**What you will do**.
The listing below is to be copied exactly, with pictures excluded.

**Data extract**.
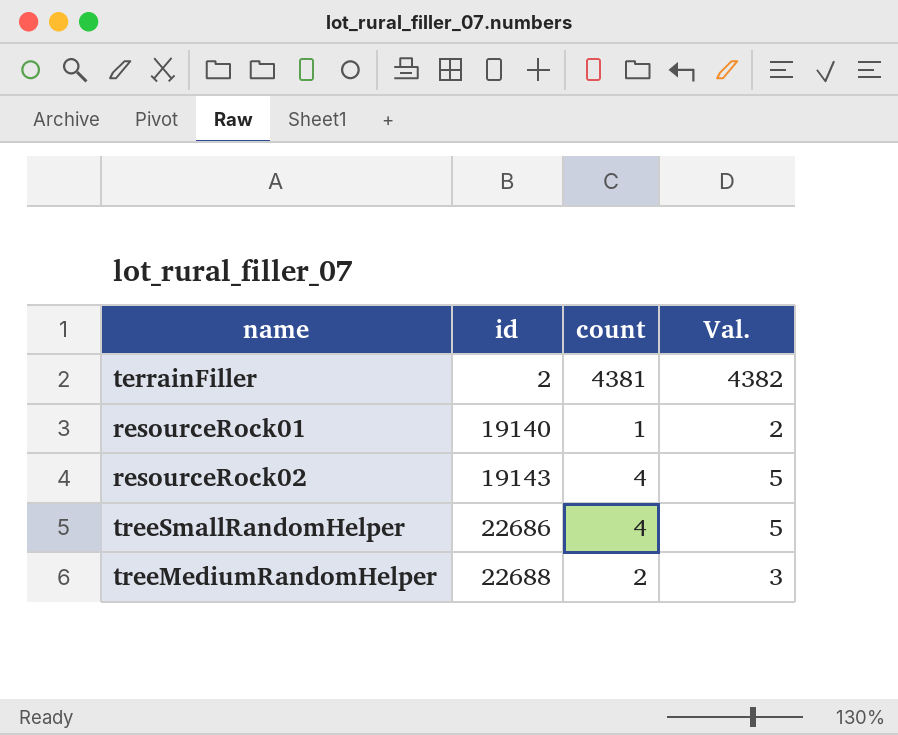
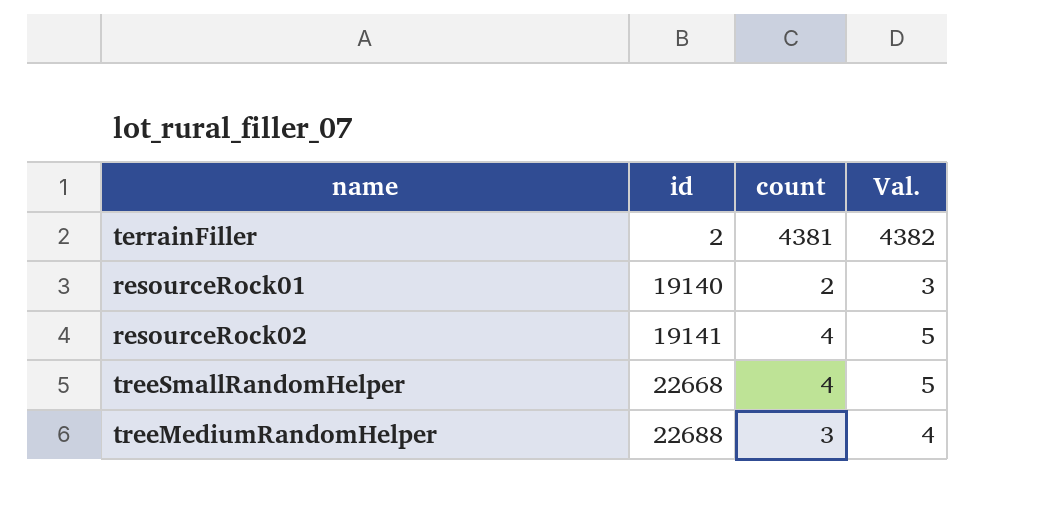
resourceRock01 | count: 1 -> 2
resourceRock01 | Val.: 2 -> 3
resourceRock02 | id: 19143 -> 19141
treeSmallRandomHelper | id: 22686 -> 22668
treeMediumRandomHelper | count: 2 -> 3
treeMediumRandomHelper | Val.: 3 -> 4

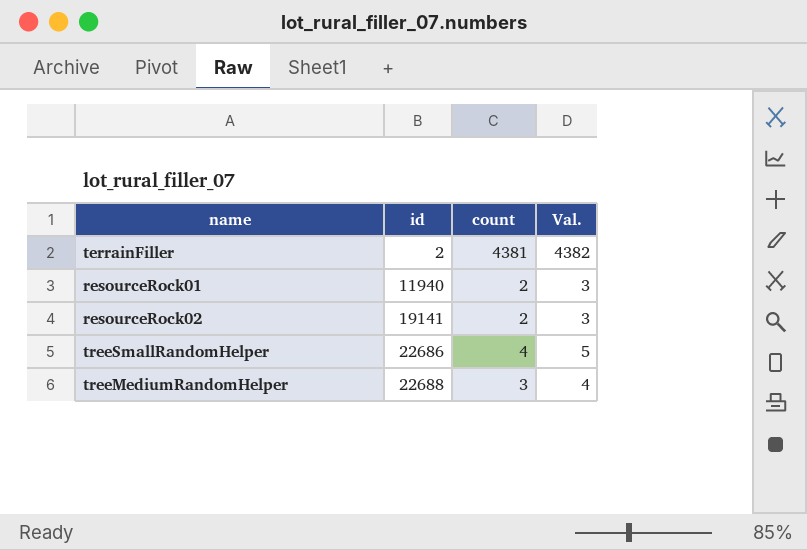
resourceRock01 | id: 19140 -> 11940
resourceRock02 | count: 4 -> 2
resourceRock02 | Val.: 5 -> 3
treeSmallRandomHelper | id: 22668 -> 22686

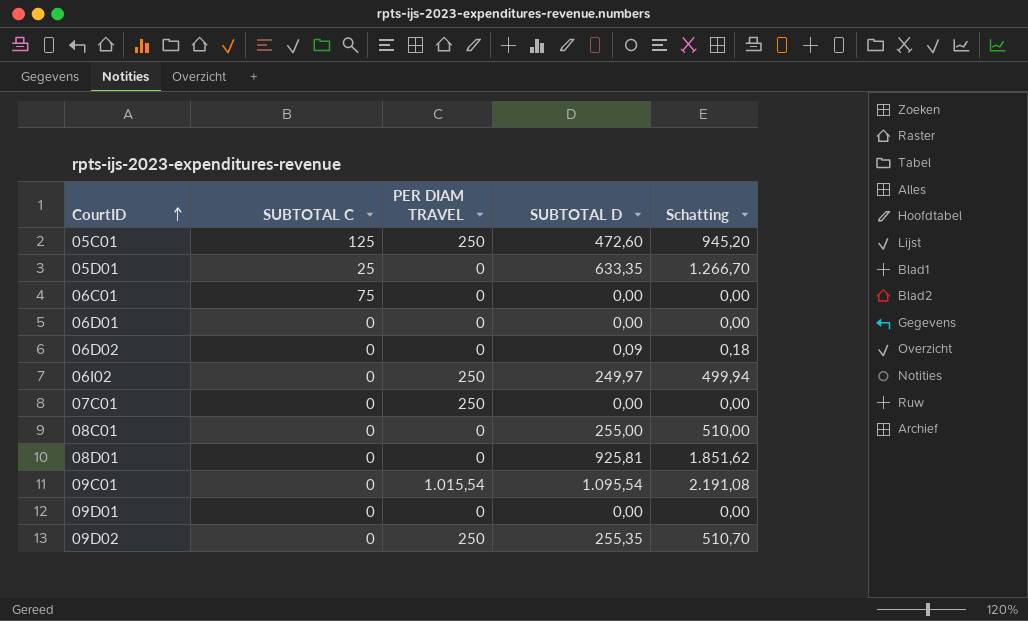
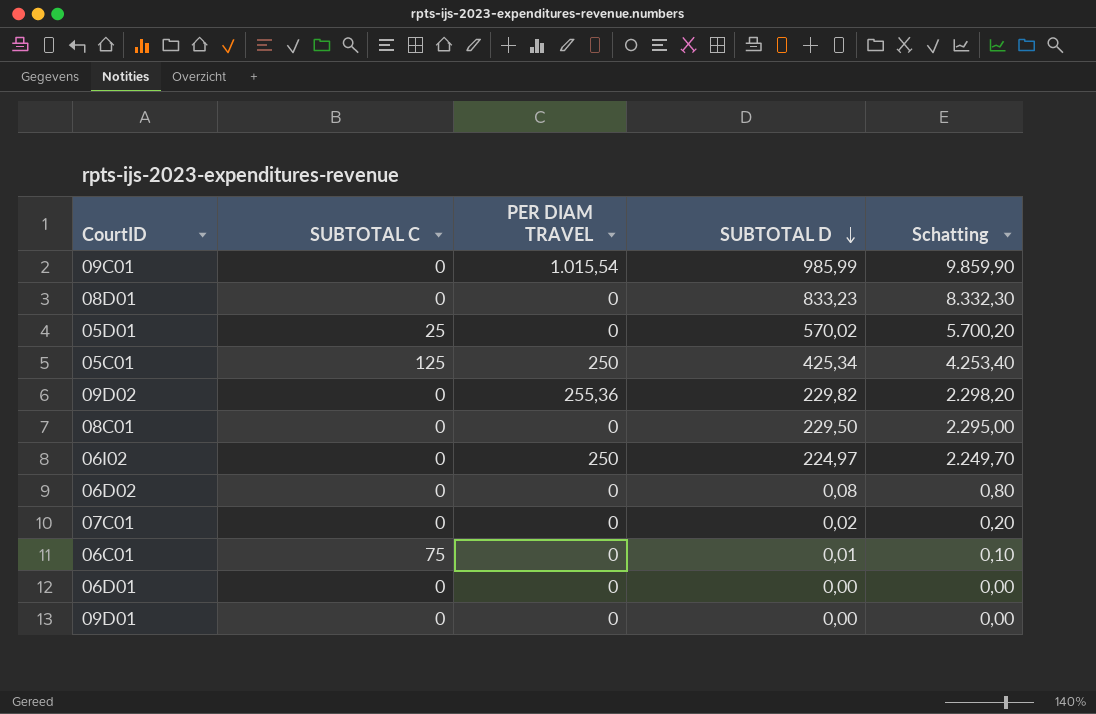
row order: CourtID ascending -> SUBTOTAL D descending
column Schatting | formula: [SUBTOTAL D] * 2 -> [SUBTOTAL D] * 10
09C01 | SUBTOTAL D: 1.095,54 -> 985,99
08D01 | SUBTOTAL D: 925,81 -> 833,23
05D01 | SUBTOTAL D: 633,35 -> 570,02
05C01 | SUBTOTAL D: 472,60 -> 425,34
09D02 | PER DIAM TRAVEL: 250 -> 255,36
09D02 | SUBTOTAL D: 255,35 -> 229,82
08C01 | SUBTOTAL D: 255,00 -> 229,50
06I02 | SUBTOTAL D: 249,97 -> 224,97
06D02 | SUBTOTAL D: 0,09 -> 0,08
07C01 | PER DIAM TRAVEL: 250 -> 0
07C01 | SUBTOTAL D: 0,00 -> 0,02
06C01 | SUBTOTAL D: 0,00 -> 0,01

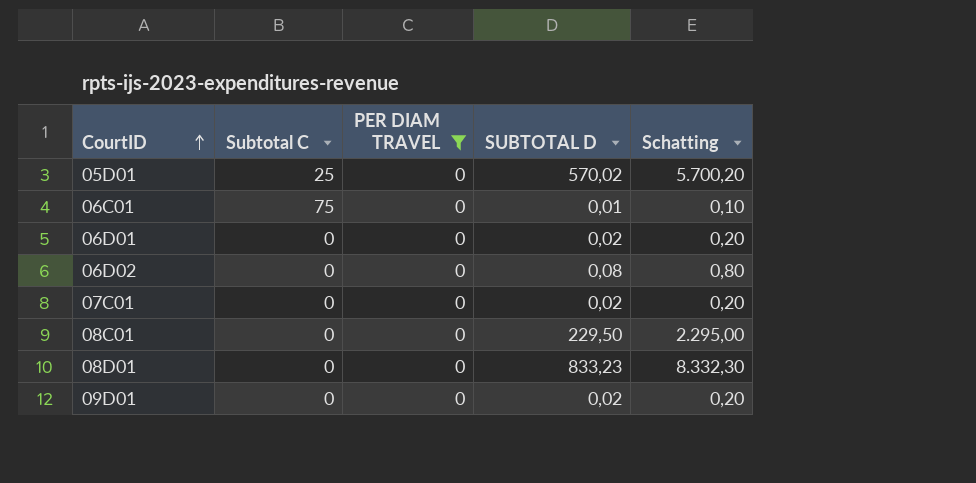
filter: none -> PER DIAM TRAVEL = 0
row order: SUBTOTAL D descending -> CourtID ascending
column name: SUBTOTAL C -> Subtotal C
06D01 | SUBTOTAL D: 0,00 -> 0,02
06D01 | Schatting: 0,00 -> 0,20
09D01 | SUBTOTAL D: 0,00 -> 0,02
09D01 | Schatting: 0,00 -> 0,20

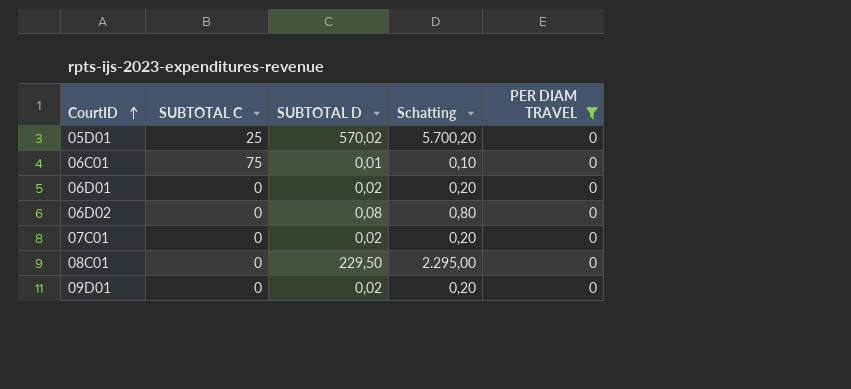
column name: Subtotal C -> SUBTOTAL C
column PER DIAM TRAVEL | position: 3 -> 5
row 08D01: 0 | 0 | 833,23 | 8.332,30 -> none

**Completed task**.
resourceRock01 | count: 1 -> 2
resourceRock01 | Val.: 2 -> 3
resourceRock02 | id: 19143 -> 19141
treeSmallRandomHelper | id: 22686 -> 22668
treeMediumRandomHelper | count: 2 -> 3
treeMediumRandomHelper | Val.: 3 -> 4

resourceRock01 | id: 19140 -> 11940
resourceRock02 | count: 4 -> 2
resourceRock02 | Val.: 5 -> 3
treeSmallRandomHelper | id: 22668 -> 22686

row order: CourtID ascending -> SUBTOTAL D descending
column Schatting | formula: [SUBTOTAL D] * 2 -> [SUBTOTAL D] * 10
09C01 | SUBTOTAL D: 1.095,54 -> 985,99
08D01 | SUBTOTAL D: 925,81 -> 833,23
05D01 | SUBTOTAL D: 633,35 -> 570,02
05C01 | SUBTOTAL D: 472,60 -> 425,34
09D02 | PER DIAM TRAVEL: 250 -> 255,36
09D02 | SUBTOTAL D: 255,35 -> 229,82
08C01 | SUBTOTAL D: 255,00 -> 229,50
06I02 | SUBTOTAL D: 249,97 -> 224,97
06D02 | SUBTOTAL D: 0,09 -> 0,08
07C01 | PER DIAM TRAVEL: 250 -> 0
07C01 | SUBTOTAL D: 0,00 -> 0,02
06C01 | SUBTOTAL D: 0,00 -> 0,01

filter: none -> PER DIAM TRAVEL = 0
row order: SUBTOTAL D descending -> CourtID ascending
column name: SUBTOTAL C -> Subtotal C
06D01 | SUBTOTAL D: 0,00 -> 0,02
06D01 | Schatting: 0,00 -> 0,20
09D01 | SUBTOTAL D: 0,00 -> 0,02
09D01 | Schatting: 0,00 -> 0,20

column name: Subtotal C -> SUBTOTAL C
column PER DIAM TRAVEL | position: 3 -> 5
row 08D01: 0 | 0 | 833,23 | 8.332,30 -> none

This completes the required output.